La Düssel est une petite rivière qui conflue avec le Rhin dans la ville à laquelle elle a donné son nom : Düsseldorf. Un pasteur allemand du XVIIe siècle, Joachim Neander, aussi poète et compositeur, venait chercher la paix dans sa verte vallée, à l’endroit que, pour cela, on a appelé Neanderthal (aujourd’hui Neandertal, thal, ou tal, signifiant vallée). C’est justement là qu’en 1856 des ouvriers travaillant dans une petite grotte dite Feldhofer ont mis à jour une quinzaine d’ossements dont l’âge ancien a été rapidement admis et que l’on a rapporté à une nouvelle espèce d’homme : Homo neanderthalensis.

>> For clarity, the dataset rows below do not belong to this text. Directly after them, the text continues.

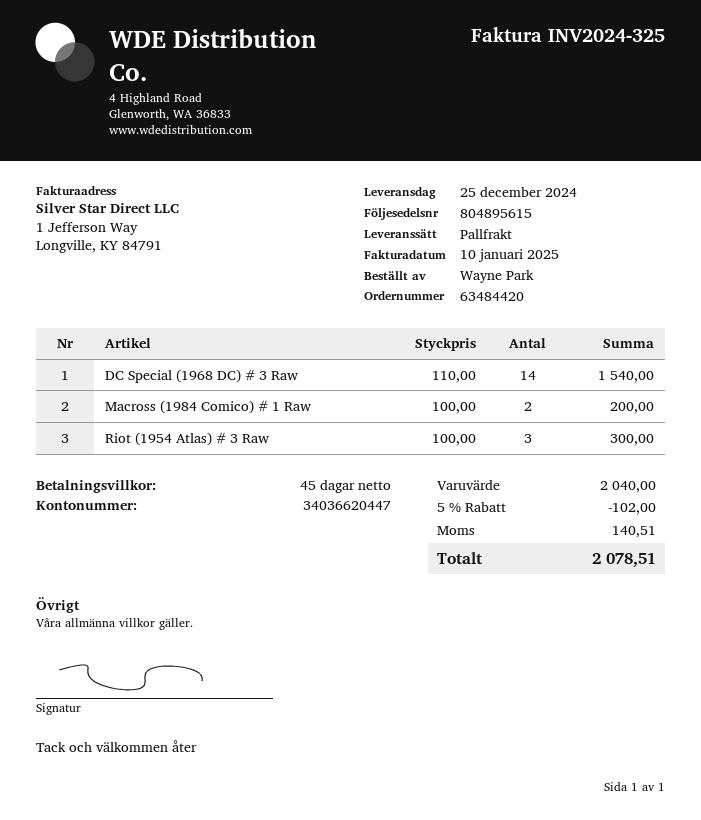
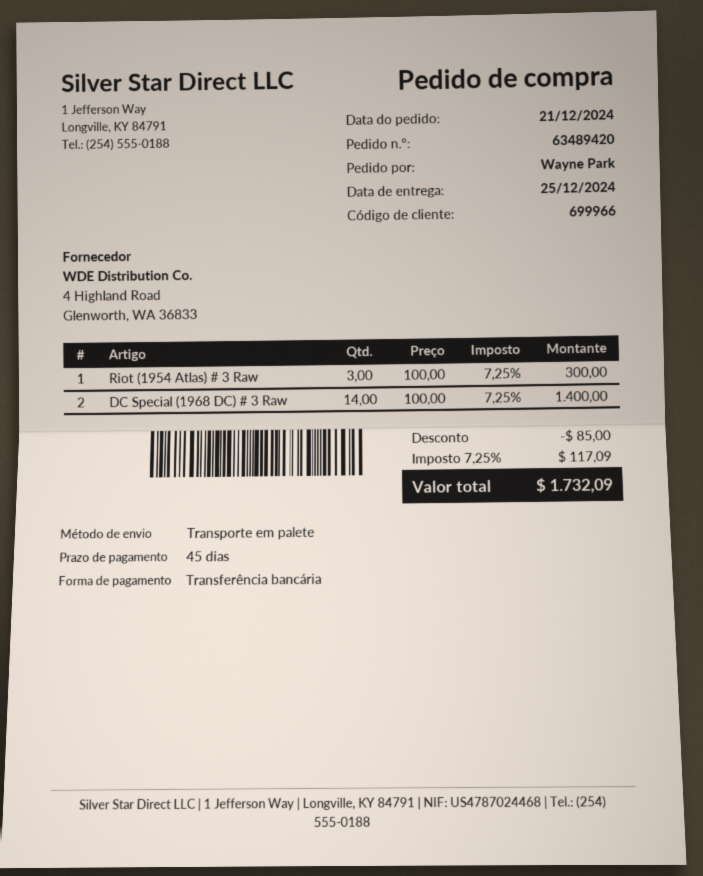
order number: 63484420 -> 63489420
DC Special (1968 DC) # 3 Raw: 14 x 110.00 = 1540.00 -> 14 x 100.00 = 1400.00
Macross (1984 Comico) # 1 Raw: 2 x 100.00 = 200.00 -> none
discount: 102.00 -> 85.00
tax: 140.51 -> 117.09
total: 2078.51 -> 1732.09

Parmi ces ossements, se trouvait une calotte crânienne qui ressemblait à celle d’un homme, mais dont certaines particularités, notamment des bourrelets sus-orbitaux saillants s’écartaient notablement de tout ce que l’on connaissait sur les squelettes de l’homme moderne et rappelaient ceux des singes. De longues polémiques s’en sont ensuivies, où pour certains il s’agissait des os d’un malade, pour d’autres quelque chose comme un homme-singe. Mais cette trouvaille isolée ne pouvait que difficilement donner lieu à des généralisations. Il en fut bientôt autrement lorsque se multiplièrent les découvertes de restes osseux comportant des crânes aux mêmes caractéristiques et, au vu de squelettes complets ou presque, on n’eut plus de doute concernant le statut décidément humain de cet homme de Néandertal.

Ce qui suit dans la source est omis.